==== Entries shown ====

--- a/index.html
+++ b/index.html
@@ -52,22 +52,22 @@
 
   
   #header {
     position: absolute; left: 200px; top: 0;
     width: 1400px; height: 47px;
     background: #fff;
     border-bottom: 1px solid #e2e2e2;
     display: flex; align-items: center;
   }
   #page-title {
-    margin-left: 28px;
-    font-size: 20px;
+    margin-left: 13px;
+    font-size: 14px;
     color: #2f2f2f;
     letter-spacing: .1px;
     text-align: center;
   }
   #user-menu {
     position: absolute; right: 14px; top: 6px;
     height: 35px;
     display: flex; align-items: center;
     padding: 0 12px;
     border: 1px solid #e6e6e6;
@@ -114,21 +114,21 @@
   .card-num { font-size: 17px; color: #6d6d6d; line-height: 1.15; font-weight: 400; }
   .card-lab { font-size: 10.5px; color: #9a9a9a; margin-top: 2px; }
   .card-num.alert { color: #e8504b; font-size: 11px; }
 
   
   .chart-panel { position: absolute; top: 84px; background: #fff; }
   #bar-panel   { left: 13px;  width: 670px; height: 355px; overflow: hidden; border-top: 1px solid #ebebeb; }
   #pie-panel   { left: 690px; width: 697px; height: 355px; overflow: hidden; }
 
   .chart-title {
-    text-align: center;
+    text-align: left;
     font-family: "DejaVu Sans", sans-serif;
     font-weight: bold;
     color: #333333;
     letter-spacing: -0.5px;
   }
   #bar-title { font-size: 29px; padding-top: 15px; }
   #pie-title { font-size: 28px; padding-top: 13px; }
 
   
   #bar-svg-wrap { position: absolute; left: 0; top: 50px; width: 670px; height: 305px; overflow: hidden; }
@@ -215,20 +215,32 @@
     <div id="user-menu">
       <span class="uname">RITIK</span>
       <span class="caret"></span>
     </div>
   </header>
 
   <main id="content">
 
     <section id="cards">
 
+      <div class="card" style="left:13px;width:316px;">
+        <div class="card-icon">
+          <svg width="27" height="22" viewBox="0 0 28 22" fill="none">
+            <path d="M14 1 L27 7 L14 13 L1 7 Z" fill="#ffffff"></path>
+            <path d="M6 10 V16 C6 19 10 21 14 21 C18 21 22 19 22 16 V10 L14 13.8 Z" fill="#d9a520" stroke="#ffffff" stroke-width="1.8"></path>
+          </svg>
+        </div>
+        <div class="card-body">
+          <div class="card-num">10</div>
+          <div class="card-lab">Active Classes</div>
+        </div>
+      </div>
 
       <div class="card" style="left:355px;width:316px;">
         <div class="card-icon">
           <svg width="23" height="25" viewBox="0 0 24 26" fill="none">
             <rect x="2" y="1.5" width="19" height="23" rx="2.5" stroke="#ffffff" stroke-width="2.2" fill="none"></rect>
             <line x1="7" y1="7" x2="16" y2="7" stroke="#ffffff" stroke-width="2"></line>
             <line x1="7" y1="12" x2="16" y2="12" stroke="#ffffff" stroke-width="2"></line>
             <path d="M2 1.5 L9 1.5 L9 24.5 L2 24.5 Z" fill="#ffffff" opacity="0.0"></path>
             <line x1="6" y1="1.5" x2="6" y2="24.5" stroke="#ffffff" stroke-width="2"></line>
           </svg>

====

▶ [About this task]:
Your answer should consist of the material above, written out word for word.

▶ [Task answer]:
--- a/index.html
+++ b/index.html
@@ -52,22 +52,22 @@
 
   
   #header {
     position: absolute; left: 200px; top: 0;
     width: 1400px; height: 47px;
     background: #fff;
     border-bottom: 1px solid #e2e2e2;
     display: flex; align-items: center;
   }
   #page-title {
-    margin-left: 28px;
-    font-size: 20px;
+    margin-left: 13px;
+    font-size: 14px;
     color: #2f2f2f;
     letter-spacing: .1px;
     text-align: center;
   }
   #user-menu {
     position: absolute; right: 14px; top: 6px;
     height: 35px;
     display: flex; align-items: center;
     padding: 0 12px;
     border: 1px solid #e6e6e6;
@@ -114,21 +114,21 @@
   .card-num { font-size: 17px; color: #6d6d6d; line-height: 1.15; font-weight: 400; }
   .card-lab { font-size: 10.5px; color: #9a9a9a; margin-top: 2px; }
   .card-num.alert { color: #e8504b; font-size: 11px; }
 
   
   .chart-panel { position: absolute; top: 84px; background: #fff; }
   #bar-panel   { left: 13px;  width: 670px; height: 355px; overflow: hidden; border-top: 1px solid #ebebeb; }
   #pie-panel   { left: 690px; width: 697px; height: 355px; overflow: hidden; }
 
   .chart-title {
-    text-align: center;
+    text-align: left;
     font-family: "DejaVu Sans", sans-serif;
     font-weight: bold;
     color: #333333;
     letter-spacing: -0.5px;
   }
   #bar-title { font-size: 29px; padding-top: 15px; }
   #pie-title { font-size: 28px; padding-top: 13px; }
 
   
   #bar-svg-wrap { position: absolute; left: 0; top: 50px; width: 670px; height: 305px; overflow: hidden; }
@@ -215,20 +215,32 @@
     <div id="user-menu">
       <span class="uname">RITIK</span>
       <span class="caret"></span>
     </div>
   </header>
 
   <main id="content">
 
     <section id="cards">
 
+      <div class="card" style="left:13px;width:316px;">
+        <div class="card-icon">
+          <svg width="27" height="22" viewBox="0 0 28 22" fill="none">
+            <path d="M14 1 L27 7 L14 13 L1 7 Z" fill="#ffffff"></path>
+            <path d="M6 10 V16 C6 19 10 21 14 21 C18 21 22 19 22 16 V10 L14 13.8 Z" fill="#d9a520" stroke="#ffffff" stroke-width="1.8"></path>
+          </svg>
+        </div>
+        <div class="card-body">
+          <div class="card-num">10</div>
+          <div class="card-lab">Active Classes</div>
+        </div>
+      </div>
 
       <div class="card" style="left:355px;width:316px;">
         <div class="card-icon">
           <svg width="23" height="25" viewBox="0 0 24 26" fill="none">
             <rect x="2" y="1.5" width="19" height="23" rx="2.5" stroke="#ffffff" stroke-width="2.2" fill="none"></rect>
             <line x1="7" y1="7" x2="16" y2="7" stroke="#ffffff" stroke-width="2"></line>
             <line x1="7" y1="12" x2="16" y2="12" stroke="#ffffff" stroke-width="2"></line>
             <path d="M2 1.5 L9 1.5 L9 24.5 L2 24.5 Z" fill="#ffffff" opacity="0.0"></path>
             <line x1="6" y1="1.5" x2="6" y2="24.5" stroke="#ffffff" stroke-width="2"></line>
           </svg>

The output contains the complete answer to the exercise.